И вспомнив, как поступала в таких случаях его мать, Ромка ловко слизнул черную точку. Светик мгновенно почувствовал облегчение и стал рьяно распространять весть об искусном врачевателе. То и дело к ним в купе заглядывала теперь заплаканная мордашка.
— Ромка, лизни меня!
— И меня!
Сначала Ромка проделывал это с удовольствием, особенно когда попадались девчоночьи глаза, затем начал злиться.
Когда Алка третий раз подставила ему свой лукавый глазик, Ромка рассвирепел:
— Знаешь китайскую пословицу? Тот, кто подскользнулся на одном и том же месте два раза, тот достоин позора. А ты уже третий раз глаз себе засоряешь. Зачем высовываешься?
— Так интересно же!
— Интересно, интересно, — заворчал Ромка, но крупинку слизнул.
Вскоре поток страждущих прекратился, поскольку за окнами быстро стемнело. Тогда многие нашли еще одно занятие. Дело в том, что вагон, в котором они ехали, был весьма необычной конструкции. Наверху, там, где размещалась третья полка, не было сплошной перегородки. Поэтому, взобравшись на третью полку, можно было вести разговор с пассажирами сразу нескольких купе.

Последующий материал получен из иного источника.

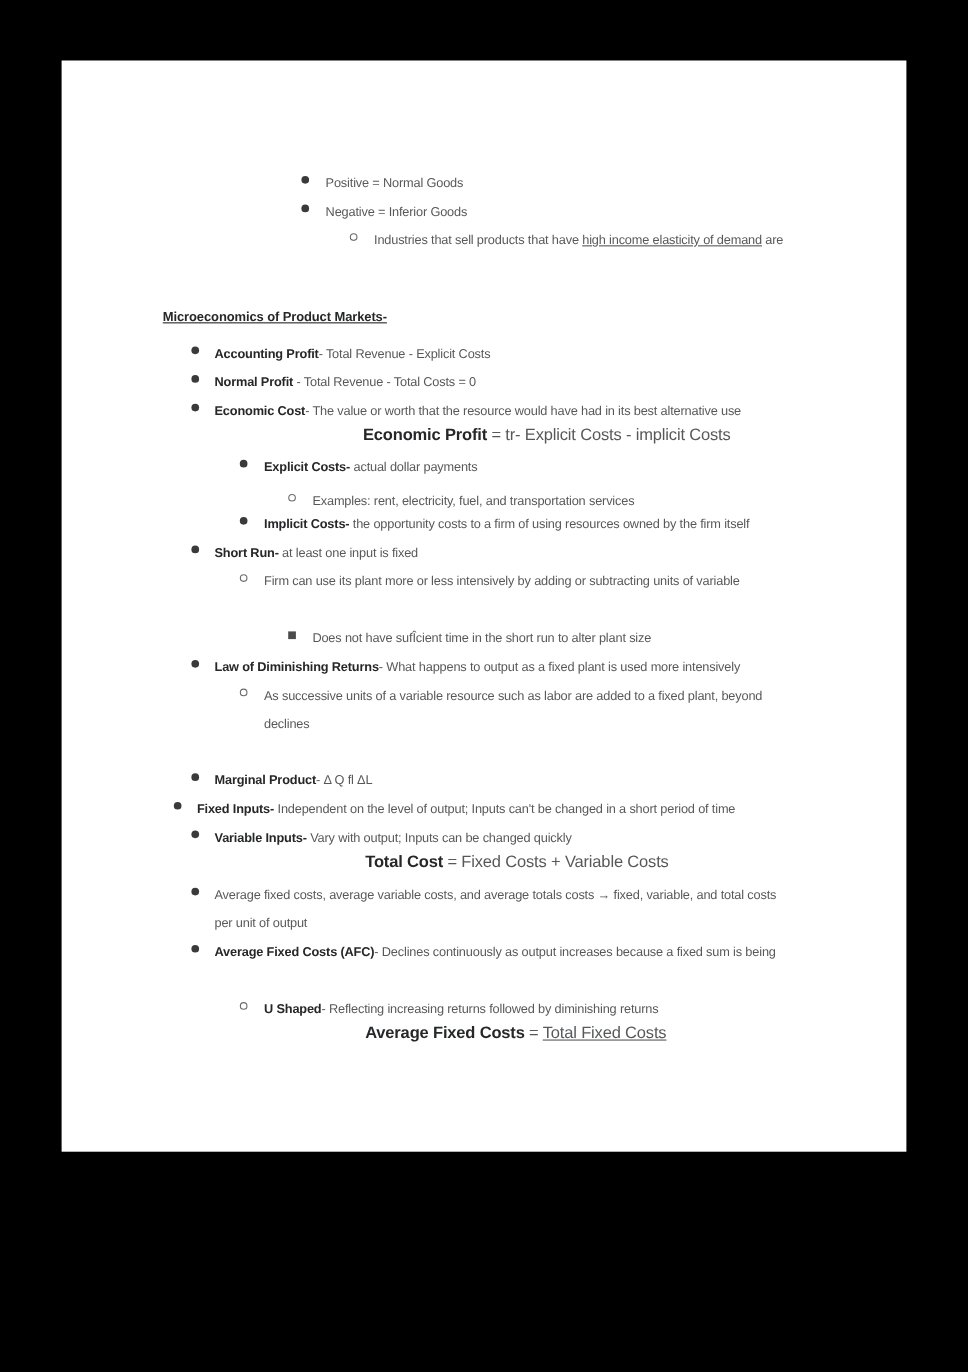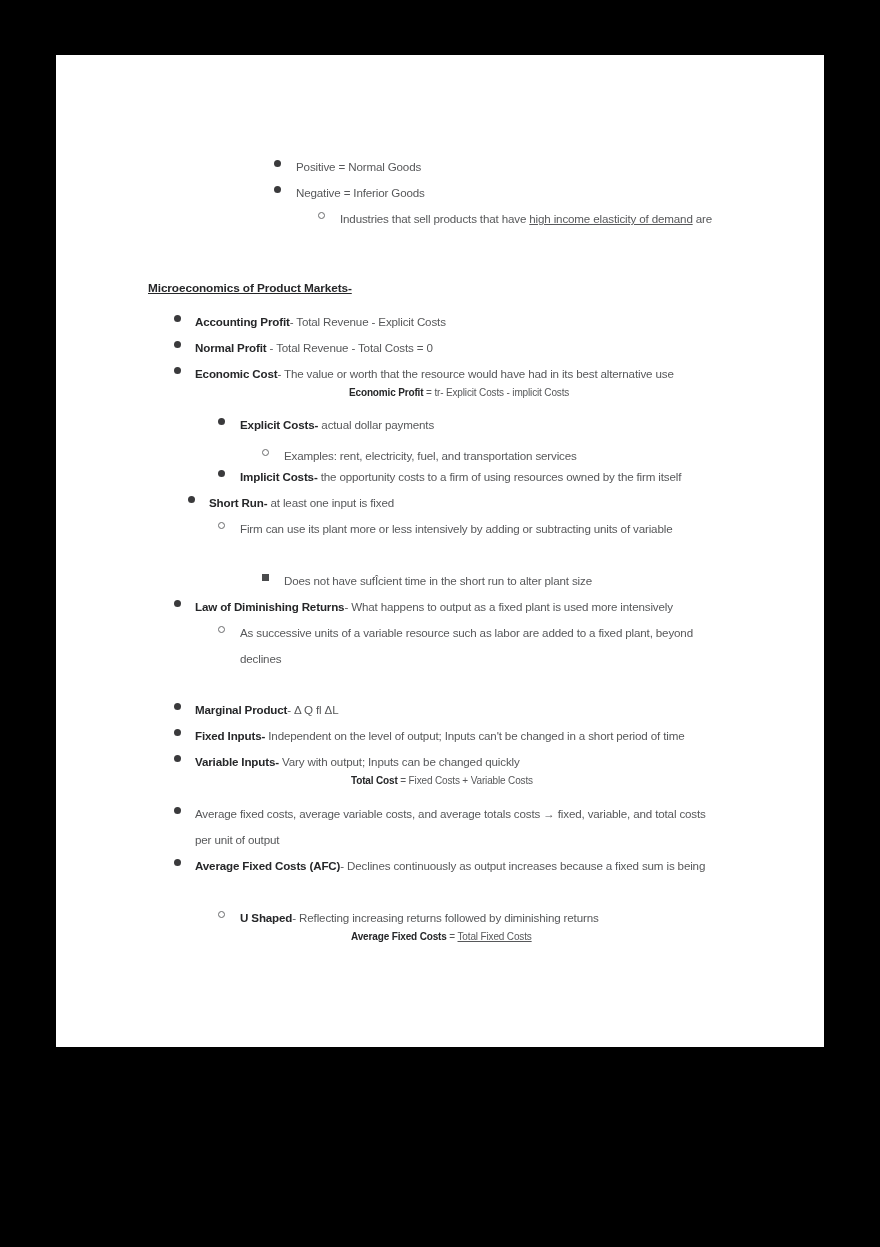--- a/index.html
+++ b/index.html
@@ -86,10 +86,9 @@
 
   .centered {
     position: absolute;
-    font-size: 10px;
+    font-size: 15px;
     color: #57585a;
     letter-spacing: -0.15px;
-    margin-left: 19px;
   }
 
   .abs {

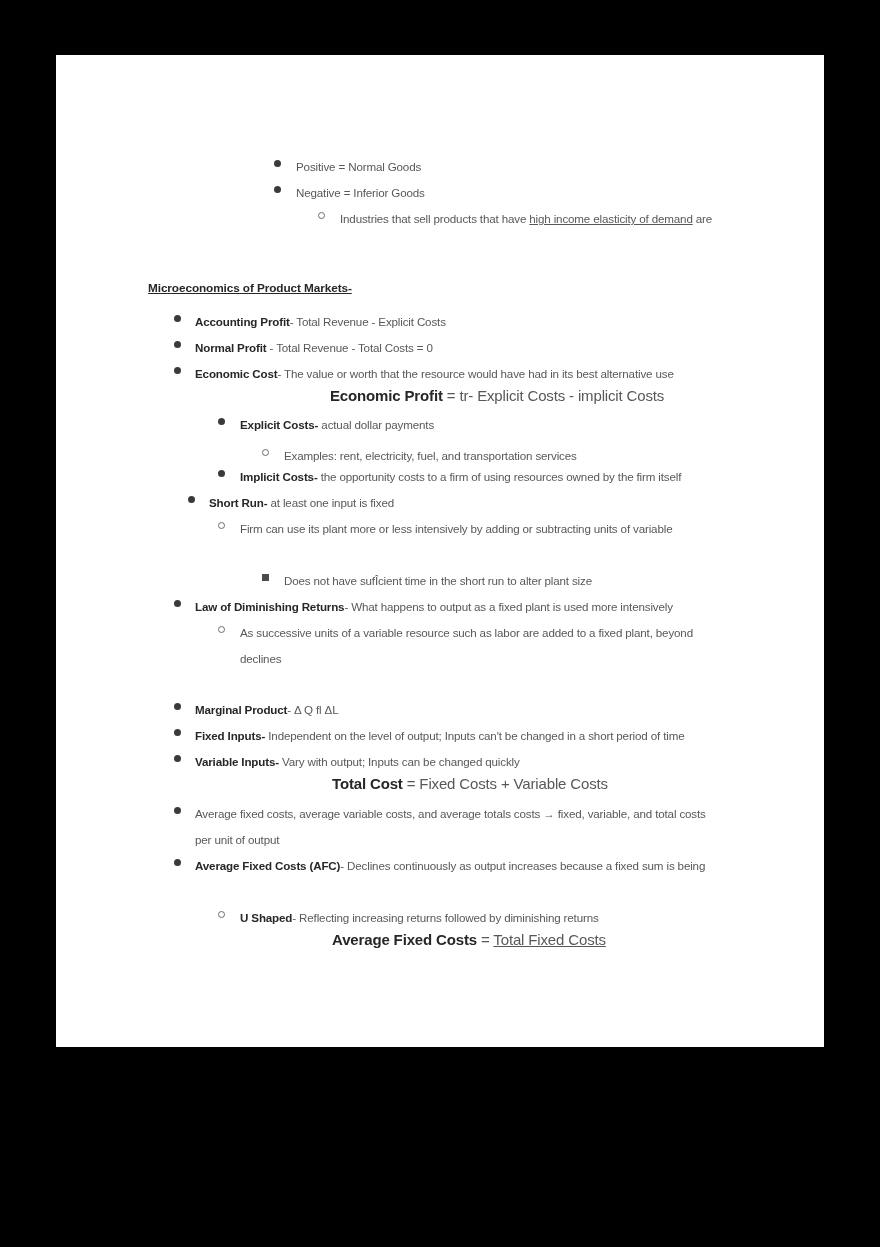--- a/index.html
+++ b/index.html
@@ -170,7 +170,7 @@
       </div>
     </div>
 
-    <div class="abs" style="left:132px; top:435px; width:600px;">
+    <div class="abs" style="left:118px; top:435px; width:600px;">
       <span class="bullet disc" style="left:0px; top:6px;"></span>
       <div class="line" style="padding-left:21px;">
         <span class="b">Short Run-</span><span class="txt"> at least one input is fixed</span>

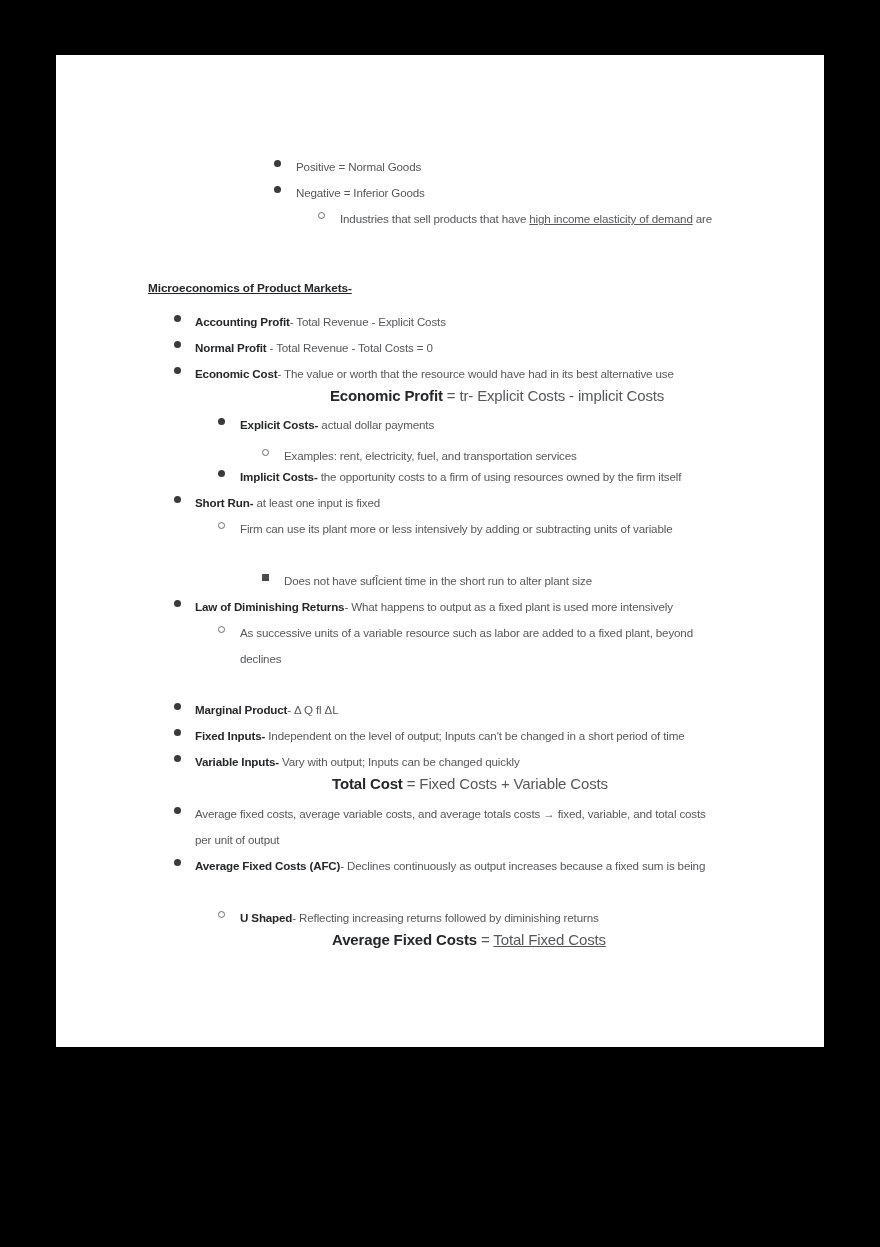--- a/index.html
+++ b/index.html
@@ -215,7 +215,7 @@
       </div>
     </div>
 
-    <div class="abs" style="left:118px; top:668px; width:640px;">
+    <div class="abs" style="left:102px; top:668px; width:640px;">
       <span class="bullet disc" style="left:0px; top:6px;"></span>
       <div class="line" style="padding-left:21px;">
         <span class="b">Fixed Inputs-</span><span class="txt"> Independent on the level of output; Inputs can't be changed in a short period of time</span>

— Ромочка, — услышал он откуда-то сверху Алкин голосок. — Иди к нам.
Ромка подтянулся на третью полку и очутился лицом к лицу с Алкой и Натэллочкой.
— Давай в «дурачка»!
— Он в азартные не играет, — хихикнул поднявшийся следом Светик.
— Так в «дурачка» — разве азартная?
— Ладно, сдавай, — смилостивился Ромка и нарочито равнодушно спросил: — А где Ира?
— А вон там, видишь? В том углу? Со Стасом отношения выясняют!
Ромка повернул голову и увидел слева лежащих друг против друга Иру и Стаса. Лица их были напряженно-серьезны.
— А что им выяснять?
— Как что? Про любовь, конечно.
— Какую любовь? — ошарашенно спросил Ромка.
— Ты действительно ничего не знаешь? — Алка даже хлопнула себя по ноге от восторга. — И ты? — обратилась она к Светику.
Тот отрицательно замотал головой и пододвинулся к Алке поближе.
— Эх вы, друзья называетесь! У человека трагедия, а они ничего не знают! — Алка явно упивалась значительностью момента.